Most of us say we don’t believe in it, but live our lives like we do. We focus on beautiful gadgets and systems. We want them. And we expect magic from them.

We do this when we expect new systems or gadgets to magically give us the data we need. But get annoyed when the data is garbage. Or when data is missing.

We expect new systems and gadgets to make our business processes and our organisations more efficient. And then are annoyed when they don’t. And angry when they make us even more inefficient.

We expect the system to pull a rabbit out of the hat. And to some extent it does, but it’s not a live, white, fluffy one. It’s dead and rotten.

As Bill Gates says, “Technology makes already efficient processes, more efficient and already inefficient processes more inefficient.”

Magic rarely happens. But when it does, it’s often because significant preparation work has been done.

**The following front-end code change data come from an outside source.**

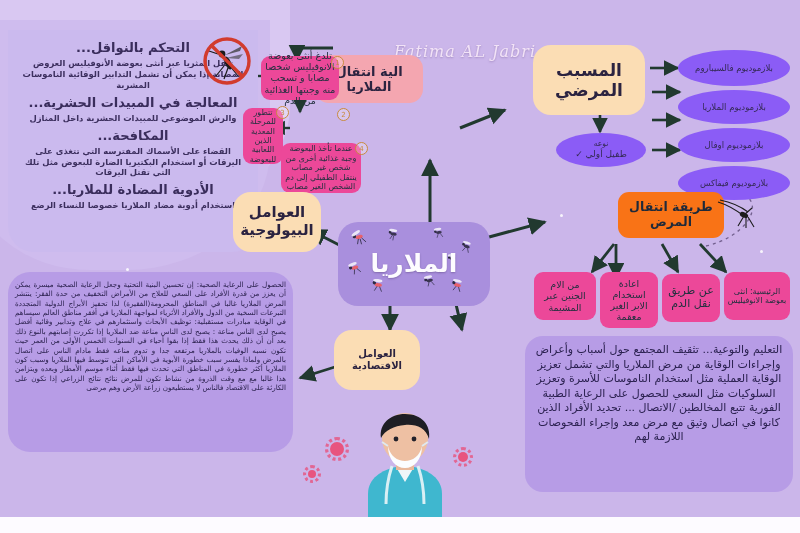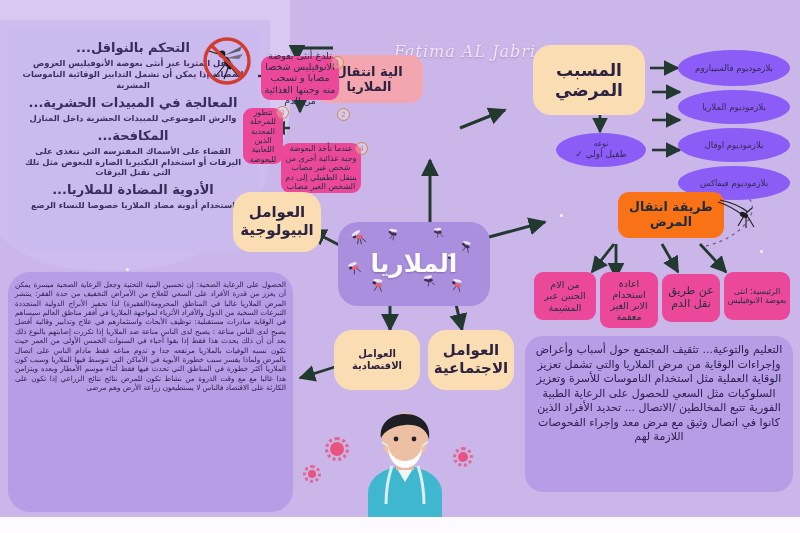--- a/index.html
+++ b/index.html
@@ -41,7 +41,7 @@
     padding:6px 10px;text-align:center;
   }
   .panel-left-bottom{
-    left:8px;top:272px;width:285px;height:240px;
+    left:8px;top:272px;width:285px;height:180px;
     background:#b79ce6;border-radius:22px;
     padding:8px 7px;text-align:justify;
   }

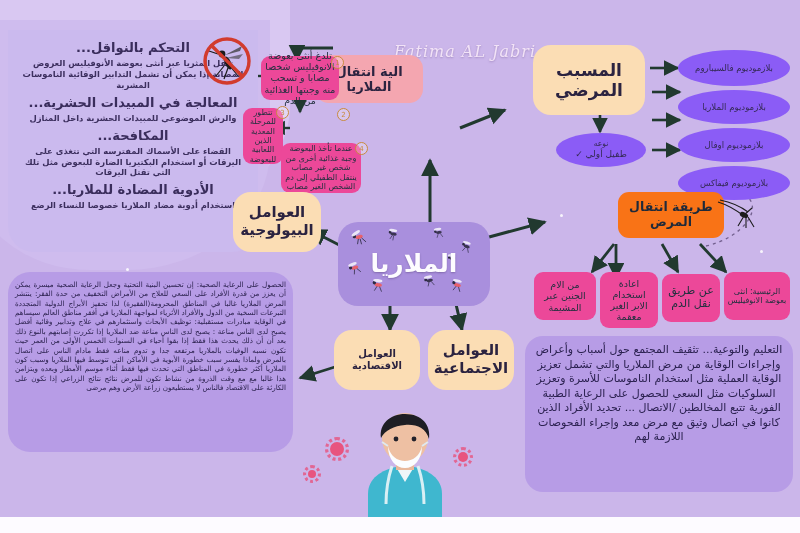--- a/index.html
+++ b/index.html
@@ -327,9 +327,6 @@
   <div class="node node-peach" style="left:334px;top:330px;width:86px;height:60px;font-size:10px;">
     <span>العوامل الاقتصادية</span>
   </div>
-  <div class="node node-peach" style="left:428px;top:330px;width:86px;height:60px;font-size:15px;">
-    <span>العوامل الاجتماعية</span>
-  </div>
 
   <div class="panel panel-left-bottom">
     <div class="tiny">الحصول على الرعاية الصحية: إن تحسين البنية التحتية وجعل الرعاية الصحية ميسرة يمكن أن يعزز من قدرة الأفراد على السعي للعلاج من الأمراض التخفيف من حدة الفقر: ينتشر المرض الملاريا غالبا في المناطق المحرومة(الفقيرة) لذا تحفيز الأبراج الدولية المتجددة التبرعات السخية من الدول والأفراد الأثرياء لمواجهة الملاريا في أفقر مناطق العالم سيساهم في الوقاية مبادرات مستقبلية: توظيف الأبحاث واستثمارهم في علاج وتدابير وقائية أفضل يصبح لدى الناس مناعة : يصبح لدى الناس مناعة ضد الملاريا إذا تكررت إصابتهم بالنوع ذلك بعد أن أن ذلك يحدث هذا فقط إذا بقوا أحياء في السنوات الخمس الأولى من العمر حيث تكون نسبه الوفيات بالملاريا مرتفعه جدا و تدوم مناعه فقط مادام الناس على اتصال بالمرض ولماذا يفسر سبب خطورة الأبوية في الأماكن التي تتوسط فيها الملاريا وسبب كون الملاريا أكثر خطورة في المناطق التي تحدث فيها فقط أثناء موسم الأمطار وبعده ويتزامن هذا غالبا مع مع وقت الذروة من نشاط تكون للمرض نتائج نتائج الزراعي إذا تكون على الكارثة على الاقتصاد فالناس لا يستطيعون زراعة الأرض وهم مرضى</div>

Technology and digital systems flourish and bring about the sought after efficiencies when significant preparation work has been done. Preparation in business processes (choices), people (contributors), organisational culture, and the operating context.

A good magic trick involves lots of set up and practice. These can be the boring, slow, tedious bits. However, without them, the trick doesn’t work. Digital transformation is the same. Without the set up, the preparation, the digital transformation doesn’t happen. And another system gets added to the graveyard.

The choice is up to us.

Make magic by doing to the hard work of the set up. It won’t happen on its own.